Church leaders and pastors admonish Christians to find a congregation, join one, become involved. Congregations provide support, a place to learn and grow, accountability – they say.
I agree that belonging to a Christian fellowship and meeting together regularly is valuable, that it does accomplish at least some of the things that are often touted as beneficial and necessary. At the same time, the cynical part of me thinks, “And it’s a way to make sure leaders get their paychecks and validate their calling and their work…”
As someone who does have a regular church family, but also one who frequents other churches, I’ve noticed a dark side to congregations.
Congregations can become a straitjacket for Christians – both individually and their churches.
What do I mean? A congregation can become narrowly focused. It can come to think that it is self-sufficient. It can become suspicious of other churches and Christians. It can come to believe that it is the most “right” or the only “right” church in the community. It can come to think that they have a special calling for God that no one else has, and that if they don’t follow through the community will be lost.
You might look at the above and think how could anyone, least of all you, think that. Maybe not consciously, but the insidious nature of fellowshipping exclusively is that subconsciously Christians and congregations may take on some of all of the above beliefs about themselves.

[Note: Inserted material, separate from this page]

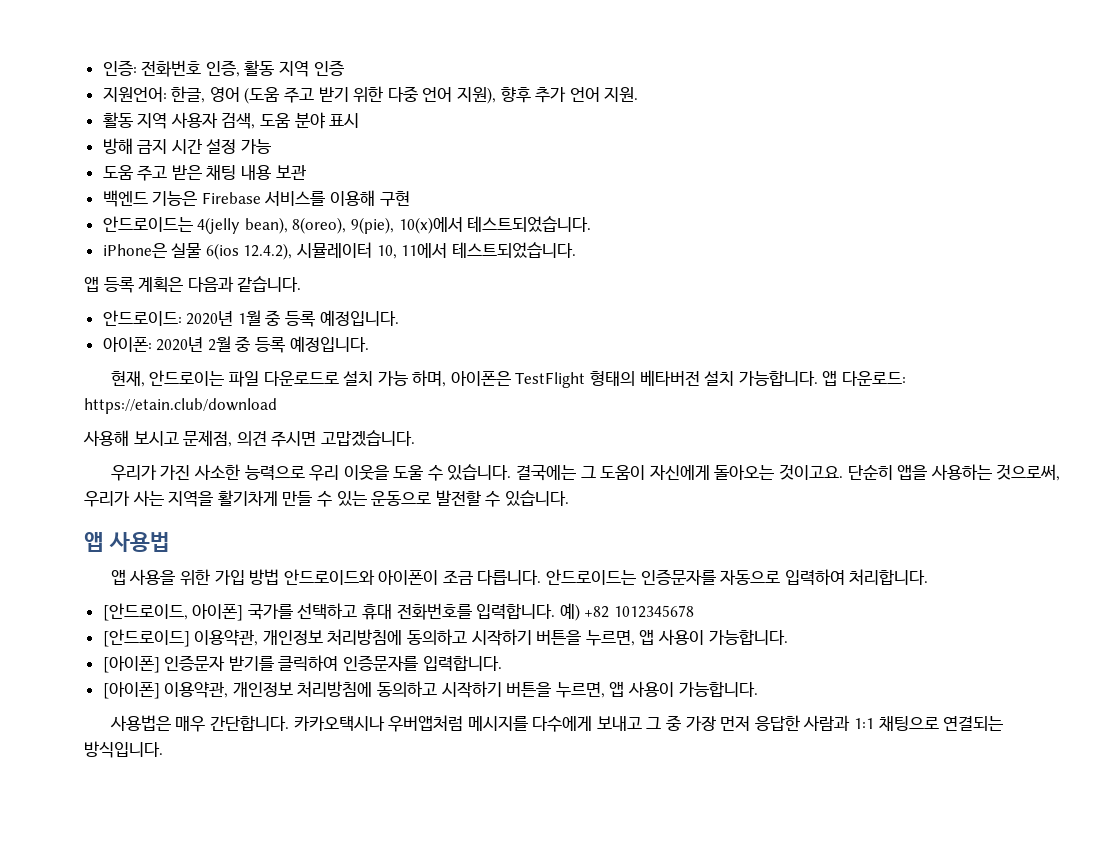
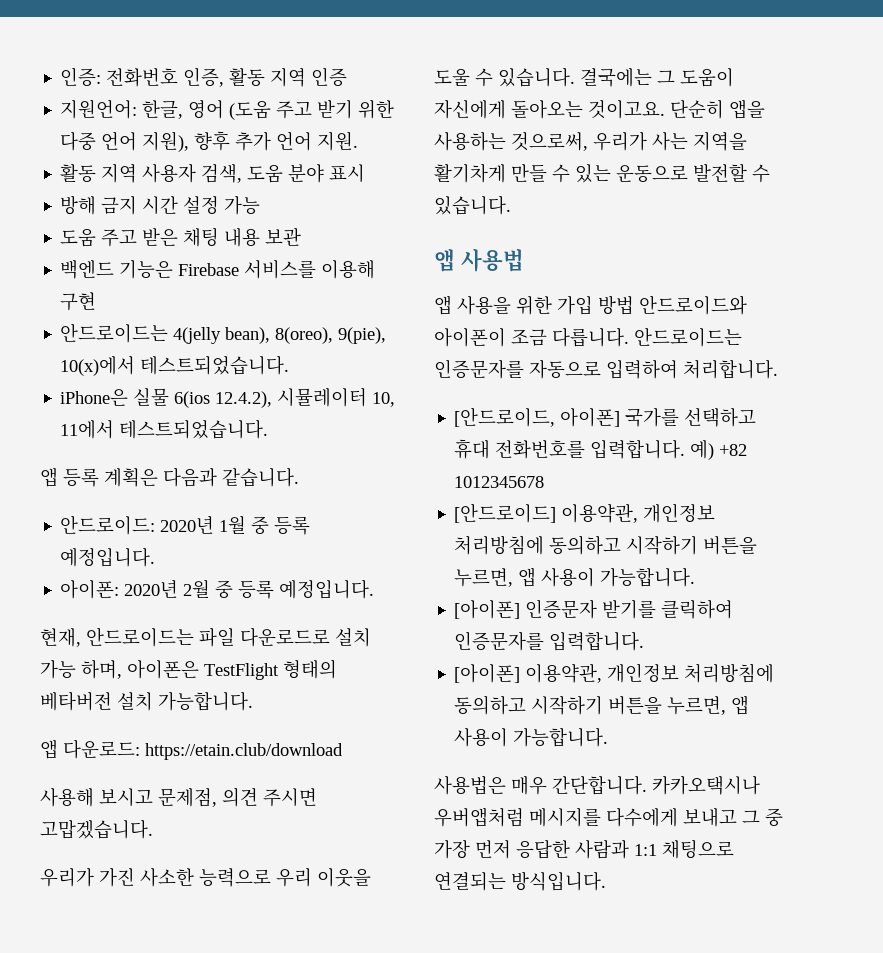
[149,370,225,386] 안드로이는 -> [86,627,194,647] 안드로이드는
(818, 378) none -> (253, 701) //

When it happens Christian witness is weakened. Those on the outside, instead of seeing a single Christian Church, see a bunch of little churches doing their own thing, trying to grow their own little domains. I’m not accusing churches of intentionally doing such a thing, but it’s what people outside the churches see that matter.
I think that if Christians spent a few days each year worshiping with congregations that aren’t their own, it could vastly improve the strength and unity of the Church within a community. Christians would see (not just in theory, but in practice) that God is working through more than just their home congregation. They would see that differences in theology, differences in orthopraxy, and all the other differences aren’t so important to the mission of caring for the hurts of the world. They would see that “right” is often a matter of tradition and perspective. They would see that there can be great good in working together.
Or, maybe I’m just speaking for myself in this whole essay (or some might say, rant).
These past six months or so I’ve spent most of my Sunday mornings at a single church, offering my musical services. I’ve personally felt less connected to other churches as a result. I feel more isolated.
I need to take some occasional Sundays off from serving to reconnect with other congregations.
From what I’ve seen of the earliest churches and their practice, they met in small groups but their association was more fluid. They would meet together as larger groups, and individuals would go from one group to another. I think we need more “moving around”.
I’d like to encourage individual Christians to make intentional effort to visit other congregations, even ones that differ considerably from your usual tradition, and ones that may believe quite differently from you.
I’d like to encourage pastors and church leaders to encourage their church members to take two or three Sundays away from their home churches and spend time worshiping in another church in the community.